Io credo però che se non si rigenera questo morto, nessuna sinistra, o metasinistra che non distingua più fra destra e sinistra, può avere le gambe per andare avanti, perché è nel 77, non solo nei suoi epifenomemi  più estremi e caratteristici, ma nella sua temperie, nel complesso delle sue prassi, dei gesti politici, dei paradigmi mentali che dominavano in quegli anni, nel suo fervore e nella sua tensione, che si sono formati tutti i valori su cui ci sembra ancora possibile fondare una società più giusta e più vera – quelli in sostanza che hanno resistito alla disgregazione dei socialismi reali. L’ambientalismo e il ritorno alla terra, l’ecumenismo sociale, i diritti delle minoranze, l’idea di una politica partecipativa e anti-gerarchica, l’idea di decrescita felice, la lotta allo strapotere della finanza, la fantasia, l’immaginazione, la cultura come prassi politiche, gli attuali codici musicali, estetici, letterari, nati e comunque definitisi tutti in quegli anni, l’eticità contrapposta al formalismo e al legalismo, la giustizia sociale come risultato di questo insieme di processi evolutivi e non come imposizione di uno stato programmatore e autoritario. Senza che ce ne rendiamo bene conto, tutto quello che oggi diciamo, è stato detto per la prima volta nell’intorno cronologico del 77, e purtroppo tutto quello che facciamo, tutto il sistema valoriale che di fatto abbiamo metabolizzato nelle nostre pratiche sociali, è nato col craxismo, il reganismo, il berlusconismo degli anni 80, e cioè dal suicidio del 77. Viviamo attualmente in uno stato di schizofrenia permanente fra valori rappresentati, la libertà, i diritti, la giustizia, e valori praticati, che sono quelli del successo, del denaro e del piacere senza godere.  Il 77 non è riuscito purtroppo a scongiurare il processo che temeva, la sostituzione dei vecchi criteri gerarchici detti borghesi con nuovi criteri altrettanto gerarchici.
 

I numeri non tornano indietro, e il 77 è stato conteggiato 41 anni fa, quasi 2 generazioni fa. Ma forse questo era il tempo necessario per accorgersi della consistenza di quei valori, per verificarli.
Noi non dobbiamo necessariamente rivendicare l’attualità del 77. Ma dobbiamo avere una coscienza storica di quel che ha rappresentato in un senso che ci interessa o in un senso che non ci interessa più.

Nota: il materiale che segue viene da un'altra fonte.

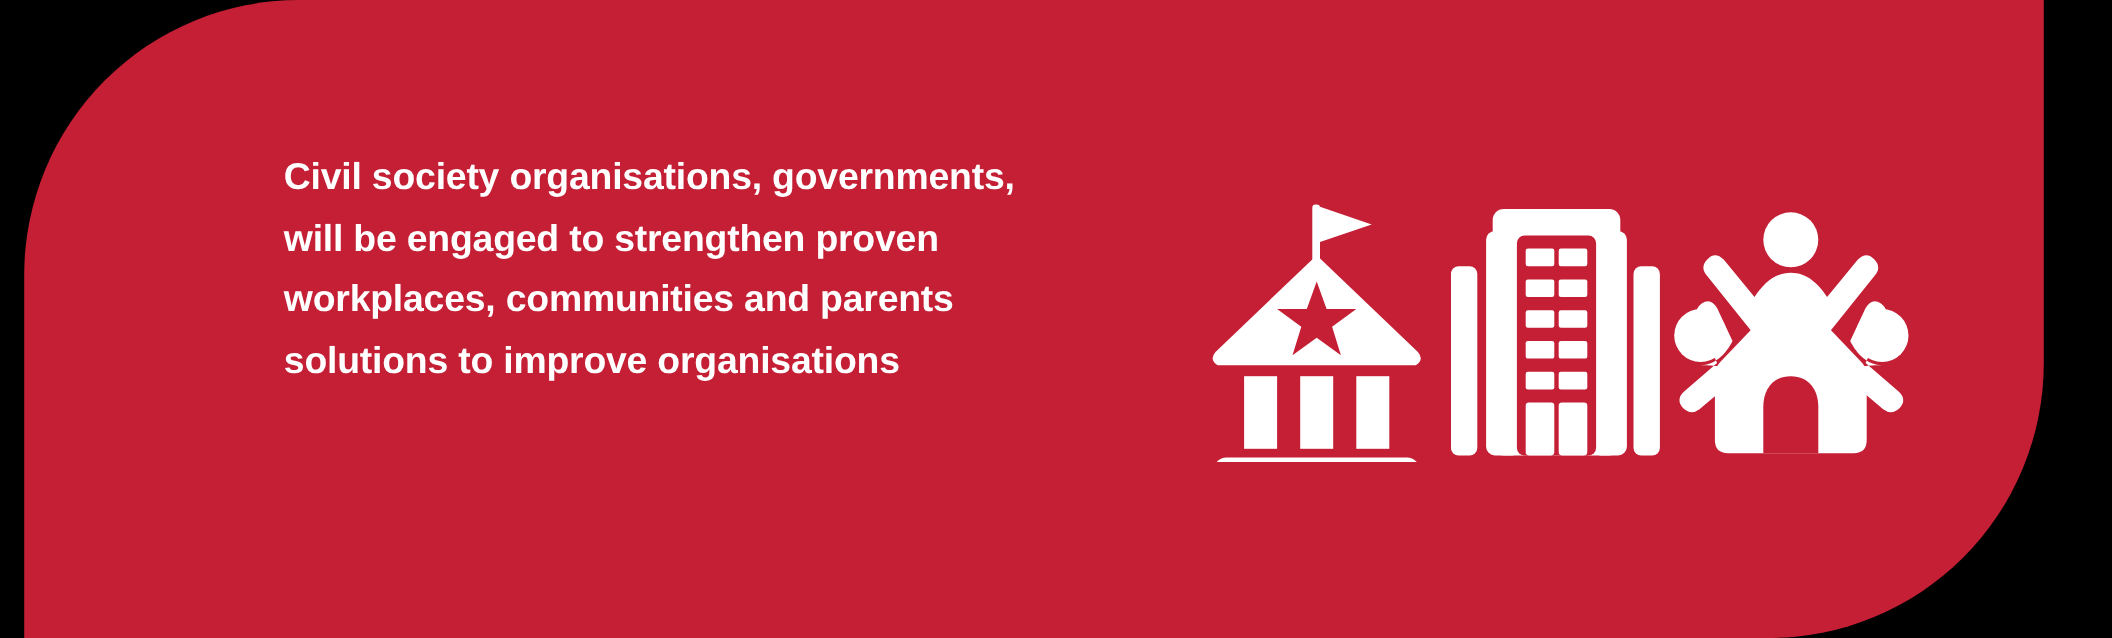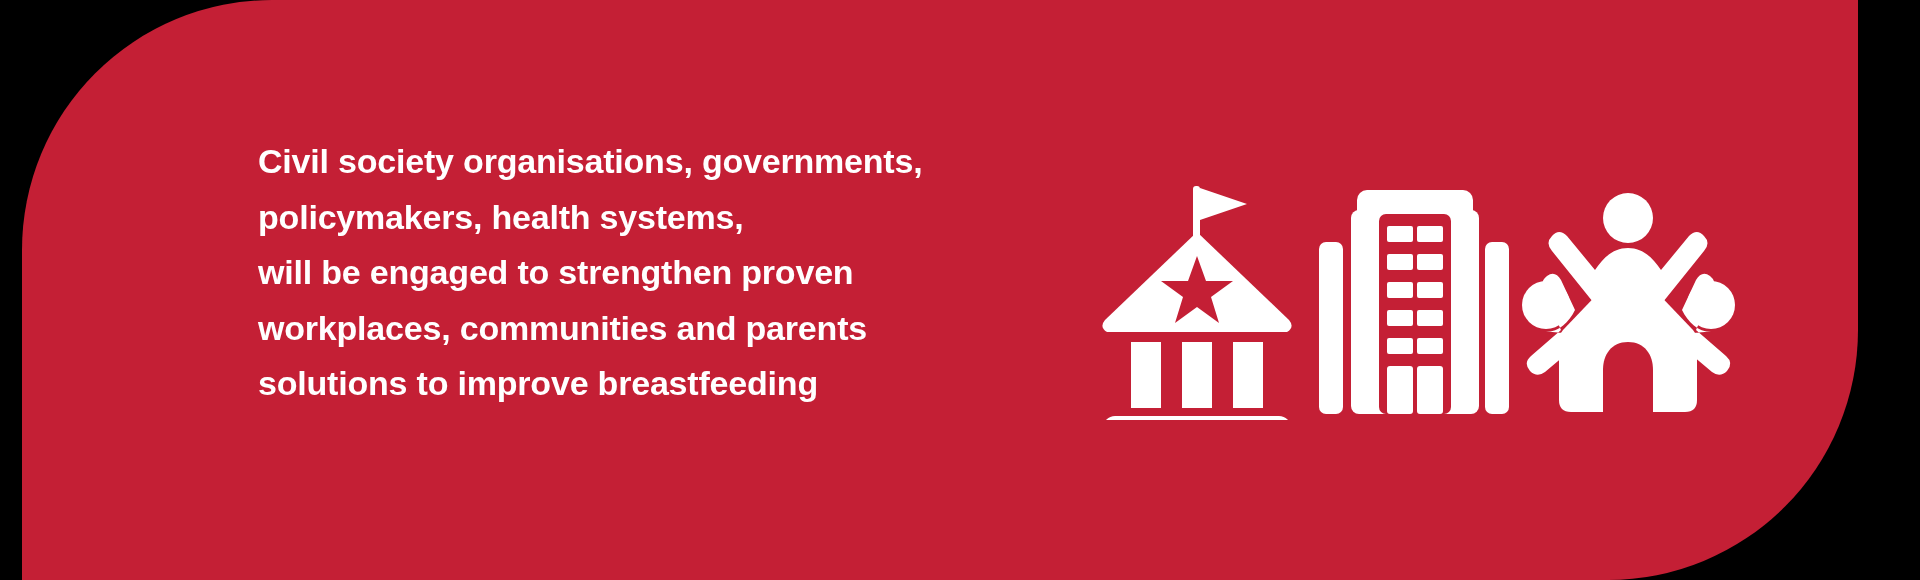--- a/index.html
+++ b/index.html
@@ -77,7 +77,6 @@
 
     <div class="copy">
       <p>Civil society organisations, governments,</p>
-      <p>policymakers, health systems,</p>
       <p>will be engaged to strengthen proven</p>
       <p>workplaces, communities and parents</p>
       <p>solutions to improve breastfeeding</p>

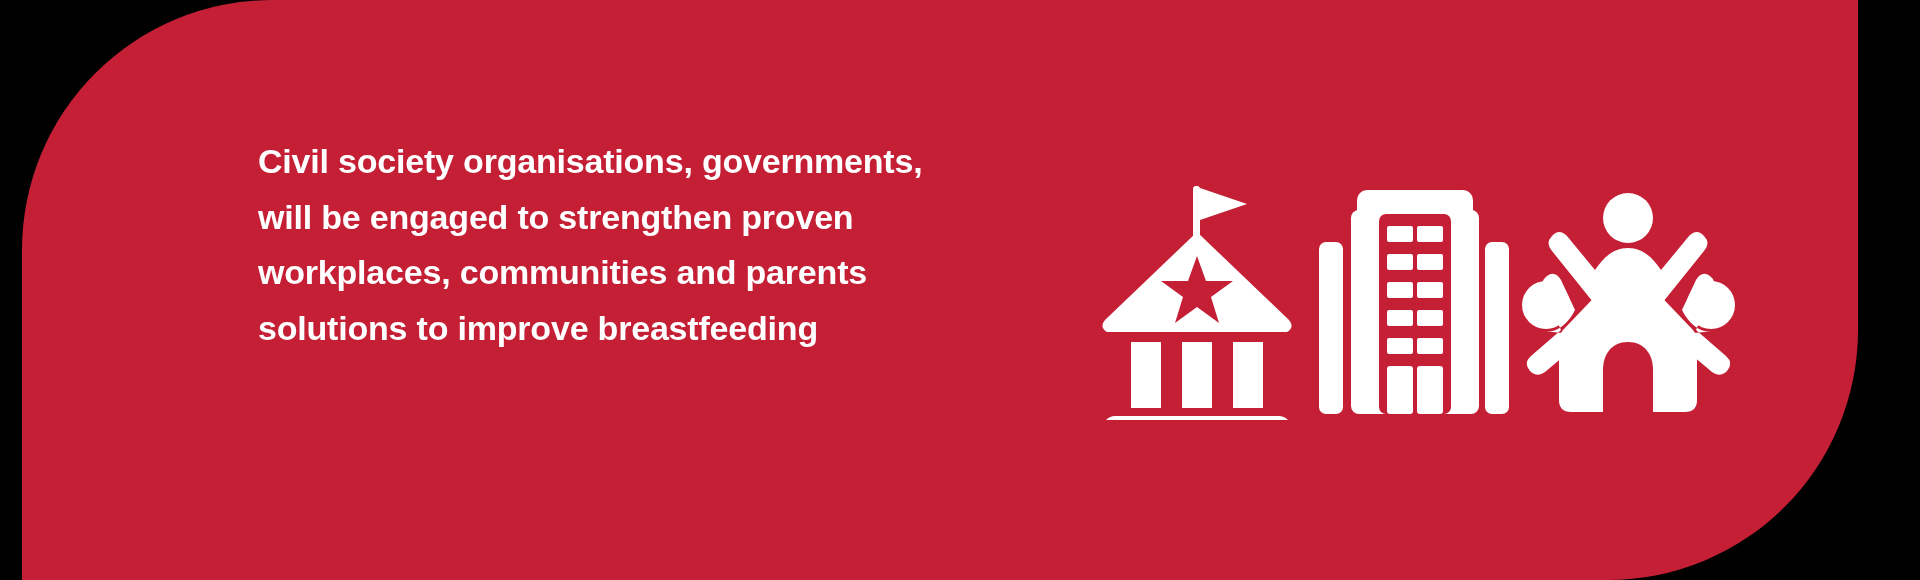--- a/index.html
+++ b/index.html
@@ -79,7 +79,7 @@
       <p>Civil society organisations, governments,</p>
       <p>will be engaged to strengthen proven</p>
       <p>workplaces, communities and parents</p>
-      <p>solutions to improve breastfeeding</p>
+      <p>solutions to improve organisations</p>
     </div>
 
     <div class="icons">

Forse la grande e feconda idea politica del 77, ancora tutta da esplorare e da praticare, è stata quella della politica come insurrezione percettiva, dell’insurrezione percettiva come atto politico. Rifondare il mondo nel proprio corpo, pensare un altro mondo possibile dopo aver costruito un altro individuo possibile. In questo senso, parlare del 77 e dei suoi “eroi” è un ritorno al futuro.


Io credo che noi ora ci troviamo in un a situazione di questo genere. Alcuni sentimenti radicali, che hanno poi prodotto alcuni principi, del 77, ad es. quello anti-gerarchico, appaiono inutilizzabili e inapplicabili. D’altra parte questi sentimenti e principi, a ben sentirli e a ben comprenderli, appaiono in realtà inevitabili, appaiono un’evoluzione necessaria di tutti i principi libertari e egualitari che hanno origine in Marx.  Devono essere una specie di nuovo punto all’infinito, di sfondo, di prassi impossibile che genera quelle possibili, di metafisica influente. Il 77 per me è ancora un nodo e uno snodo.